Bei einem erfolgreichen Abschluss der Koalitionsverhandlungen in Thüringen soll Ramelow am 5. Dezember zum ersten Ministerpräsidenten der Linken gewählt werden. Die CDU-Vorsitzende Merkel hatte der Linkspartei vorgeworfen, sie stelle zu wenig klar, dass die DDR ein Unrechtsstaat gewesen sei.

Ramelow forderte von seiner Partei eine entschlossenere Aufarbeitung der DDR-Vergangenheit. Das habe man "zeitweise schleifen lassen", kritisierte der 58-Jährige. Er leugne nicht, dass die DDR als Unrechtsstaat bezeichnet werden könne. "Auf gut Deutsch: Jedes kleine oder größere Arschloch im DDR-Apparat konnte in das Leben der anderen eingreifen.

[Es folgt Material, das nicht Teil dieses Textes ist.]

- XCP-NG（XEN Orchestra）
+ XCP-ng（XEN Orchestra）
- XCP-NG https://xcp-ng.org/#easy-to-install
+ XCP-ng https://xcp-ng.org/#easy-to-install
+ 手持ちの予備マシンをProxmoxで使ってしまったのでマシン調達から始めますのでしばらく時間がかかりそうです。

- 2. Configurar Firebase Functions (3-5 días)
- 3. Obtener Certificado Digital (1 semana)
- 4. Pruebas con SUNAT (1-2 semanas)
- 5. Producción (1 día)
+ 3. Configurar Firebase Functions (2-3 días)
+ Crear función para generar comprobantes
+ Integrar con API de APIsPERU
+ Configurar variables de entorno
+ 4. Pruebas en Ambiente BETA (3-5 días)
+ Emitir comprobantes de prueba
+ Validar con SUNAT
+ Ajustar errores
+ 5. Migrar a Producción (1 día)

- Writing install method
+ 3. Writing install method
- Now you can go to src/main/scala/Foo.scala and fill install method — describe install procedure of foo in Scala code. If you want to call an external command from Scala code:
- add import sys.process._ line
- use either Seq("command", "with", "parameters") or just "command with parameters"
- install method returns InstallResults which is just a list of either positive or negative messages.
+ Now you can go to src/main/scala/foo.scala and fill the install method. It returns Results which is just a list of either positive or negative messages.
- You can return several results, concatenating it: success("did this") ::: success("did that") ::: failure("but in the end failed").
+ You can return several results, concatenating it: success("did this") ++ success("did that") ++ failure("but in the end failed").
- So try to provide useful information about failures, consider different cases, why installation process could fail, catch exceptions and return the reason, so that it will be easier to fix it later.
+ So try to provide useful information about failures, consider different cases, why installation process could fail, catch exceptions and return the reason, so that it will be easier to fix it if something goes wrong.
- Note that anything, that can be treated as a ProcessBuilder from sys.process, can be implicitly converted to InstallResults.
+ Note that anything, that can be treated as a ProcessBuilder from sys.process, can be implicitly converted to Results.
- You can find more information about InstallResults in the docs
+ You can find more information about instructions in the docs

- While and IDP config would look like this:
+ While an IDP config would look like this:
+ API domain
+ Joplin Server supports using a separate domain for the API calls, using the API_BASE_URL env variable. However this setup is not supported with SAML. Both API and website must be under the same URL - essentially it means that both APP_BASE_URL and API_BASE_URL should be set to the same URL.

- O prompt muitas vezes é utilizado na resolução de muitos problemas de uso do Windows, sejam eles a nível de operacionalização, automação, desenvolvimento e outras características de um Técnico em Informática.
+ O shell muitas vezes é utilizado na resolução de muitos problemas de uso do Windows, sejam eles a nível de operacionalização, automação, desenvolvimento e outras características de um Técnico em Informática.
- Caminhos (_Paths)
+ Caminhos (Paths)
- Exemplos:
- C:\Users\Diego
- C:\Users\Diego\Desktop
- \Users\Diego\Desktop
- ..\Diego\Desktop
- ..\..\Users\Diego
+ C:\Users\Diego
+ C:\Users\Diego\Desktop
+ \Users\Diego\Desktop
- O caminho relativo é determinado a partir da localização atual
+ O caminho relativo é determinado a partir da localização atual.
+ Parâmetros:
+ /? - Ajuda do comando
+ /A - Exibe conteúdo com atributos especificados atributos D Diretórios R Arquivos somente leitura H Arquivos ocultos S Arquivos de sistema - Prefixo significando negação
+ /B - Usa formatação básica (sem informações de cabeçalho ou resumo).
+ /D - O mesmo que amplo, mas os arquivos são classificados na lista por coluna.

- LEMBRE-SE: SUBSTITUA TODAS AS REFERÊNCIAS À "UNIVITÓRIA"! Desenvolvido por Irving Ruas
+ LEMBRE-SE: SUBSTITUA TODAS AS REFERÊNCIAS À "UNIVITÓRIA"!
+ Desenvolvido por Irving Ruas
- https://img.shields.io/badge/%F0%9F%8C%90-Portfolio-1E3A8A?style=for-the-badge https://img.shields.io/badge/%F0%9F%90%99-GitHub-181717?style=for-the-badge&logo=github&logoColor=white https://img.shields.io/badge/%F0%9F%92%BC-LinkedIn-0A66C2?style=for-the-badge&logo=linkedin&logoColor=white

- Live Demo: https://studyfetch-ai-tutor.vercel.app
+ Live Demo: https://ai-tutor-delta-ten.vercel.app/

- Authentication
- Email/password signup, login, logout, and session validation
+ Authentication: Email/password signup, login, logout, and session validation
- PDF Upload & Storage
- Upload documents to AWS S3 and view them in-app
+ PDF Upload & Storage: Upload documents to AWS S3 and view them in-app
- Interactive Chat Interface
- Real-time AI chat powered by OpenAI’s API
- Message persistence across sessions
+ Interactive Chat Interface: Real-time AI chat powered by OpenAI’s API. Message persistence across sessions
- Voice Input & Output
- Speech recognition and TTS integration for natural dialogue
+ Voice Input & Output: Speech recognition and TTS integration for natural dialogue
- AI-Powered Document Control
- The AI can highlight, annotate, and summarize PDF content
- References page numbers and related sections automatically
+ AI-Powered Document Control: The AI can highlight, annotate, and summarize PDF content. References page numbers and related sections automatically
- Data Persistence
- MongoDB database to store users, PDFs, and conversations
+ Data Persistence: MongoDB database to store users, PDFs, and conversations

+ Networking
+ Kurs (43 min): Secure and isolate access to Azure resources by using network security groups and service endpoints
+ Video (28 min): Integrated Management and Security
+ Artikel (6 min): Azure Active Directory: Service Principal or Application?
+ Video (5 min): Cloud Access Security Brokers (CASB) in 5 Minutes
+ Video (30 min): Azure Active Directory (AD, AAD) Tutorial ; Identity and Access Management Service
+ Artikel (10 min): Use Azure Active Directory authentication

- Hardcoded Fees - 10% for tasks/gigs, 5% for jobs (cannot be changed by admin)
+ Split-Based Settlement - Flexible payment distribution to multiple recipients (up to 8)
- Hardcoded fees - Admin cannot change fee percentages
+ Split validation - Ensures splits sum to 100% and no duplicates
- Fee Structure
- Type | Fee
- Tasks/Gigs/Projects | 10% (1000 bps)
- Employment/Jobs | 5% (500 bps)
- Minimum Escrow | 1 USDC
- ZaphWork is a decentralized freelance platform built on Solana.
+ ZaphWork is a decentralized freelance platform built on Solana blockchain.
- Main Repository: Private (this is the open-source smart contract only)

Das war entsetzlich."

Persönlich wolle er sich für eine Aussöhnung zwischen seiner Partei und Opfern der SED-Diktatur einsetzen. "Dass mit meiner Kandidatur bei manchen Opfern eine Retraumatisierung eingesetzt hat, nehme ich sehr ernst", sagte Ramelow dem "Spiegel".